Наконец Тюльпинс громко высморкался в накрахмаленный платочек и отер глаза. К его полнейшему счастью, музыка в комнате мистера Гиза утихла. Буквы наконец стали читаемыми.
«Милые мальчики, Тюльпинс и Эйлундас, пусть мир вокруг вас будет прекрасен, как это место. Будьте счастливы!
Д. Кв-н и Д.».
Слезы на глазах Тюльпинса мгновенно пересохли. Эйлундас? Какой еще такой Эйлундас? Открытка явно от госпожи Кватерляйн, он видел ее подпись не один раз. «Д.» – совершенно точно значит «Дьяре», что еще раз подтверждало то, что автор рисунка именно он.
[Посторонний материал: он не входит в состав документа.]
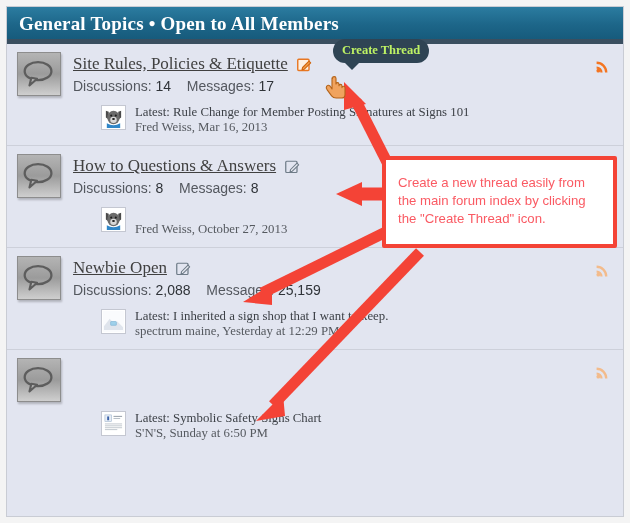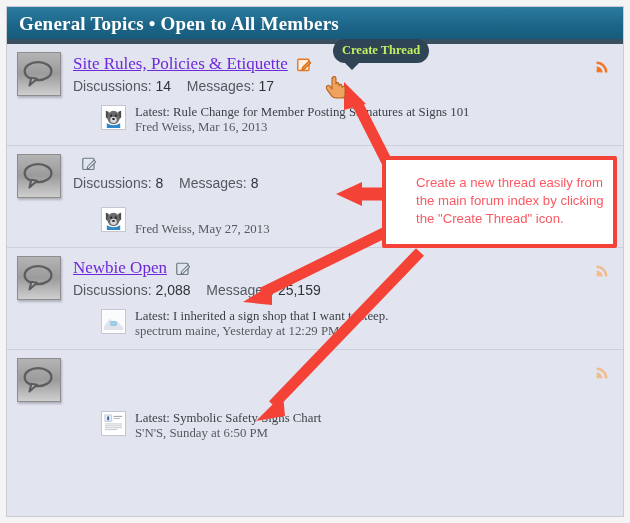"Site Rules, Policies & Etiquette" .forum-title { color: #6d28d9 -> #404040 }
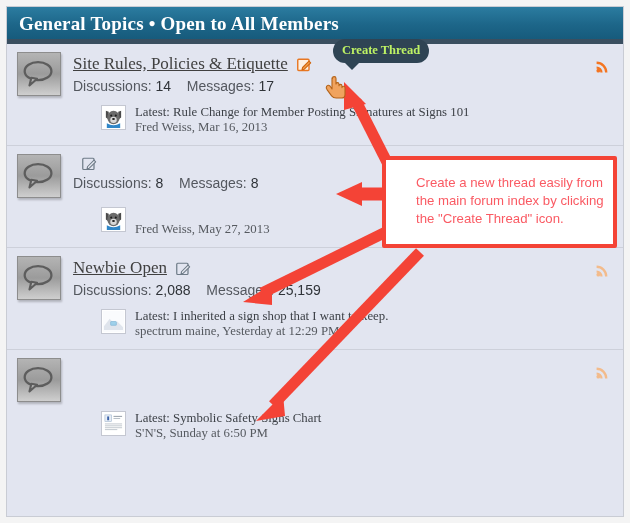"How to Questions & Answers" a.forum-title { html: none -> <a>How to Questions &amp; Answers</a> }
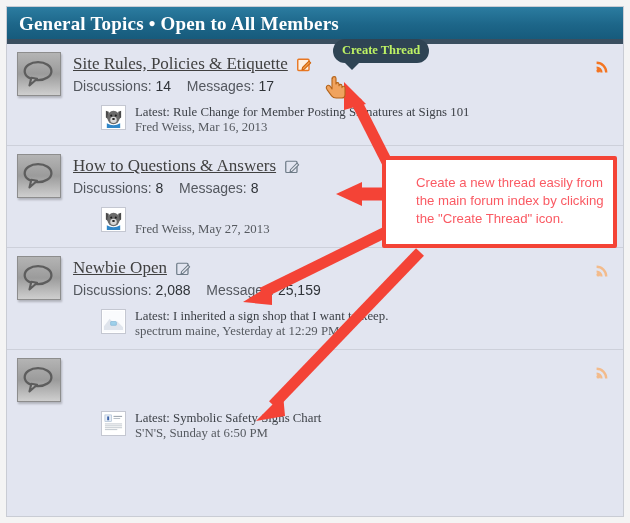"Create a new thread easily" .callout-text { left: 30px -> 12px }
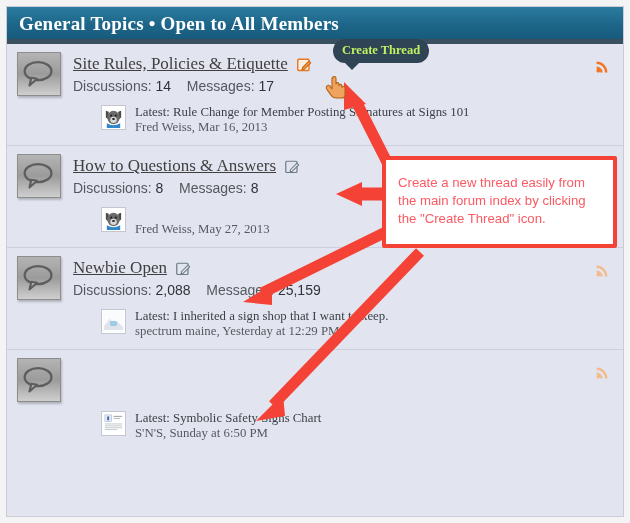"May 27, 2013" span { text: May -> October }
Но за всю Тюльпинсову жизнь ни госпожа Кватерляйн, ни матушка ни разу не упоминали при нем никакого Эйлундаса. Что это вообще может значить?
Открытку эту наверняка подложила в книжный шкаф Кайли. Уж Тюльпу ли было не знать, что у экономки в доме сотни заначек, она могла отдать ему любую, но направила его именно туда. Значит, хотела, чтобы бывший хозяин это увидел, хотела, чтобы он узнал…
– Эй! – Девчонка подкралась совершенно незаметно и уселась рядом с Тюльпом. – Не думай, что я такая, ладно? Я не привыкла реветь по пустякам.
– Да-д-да. – Тюльпинс поспешно кивнул, даже не понимая толком, что Эйверин ему сказала.
– А с тобой что? Все в порядке? Эй?
– Эйлундас, – прошептал Тюльп и уставился на девчонку, ее не видя. – Эйлундас…
– Шепчешь какое-то заклятие?
– Я? – Тюльпинс тряхнул головой. – Нет, к-к-конечно. Я их не знаю. А ты действительно управляла белкой?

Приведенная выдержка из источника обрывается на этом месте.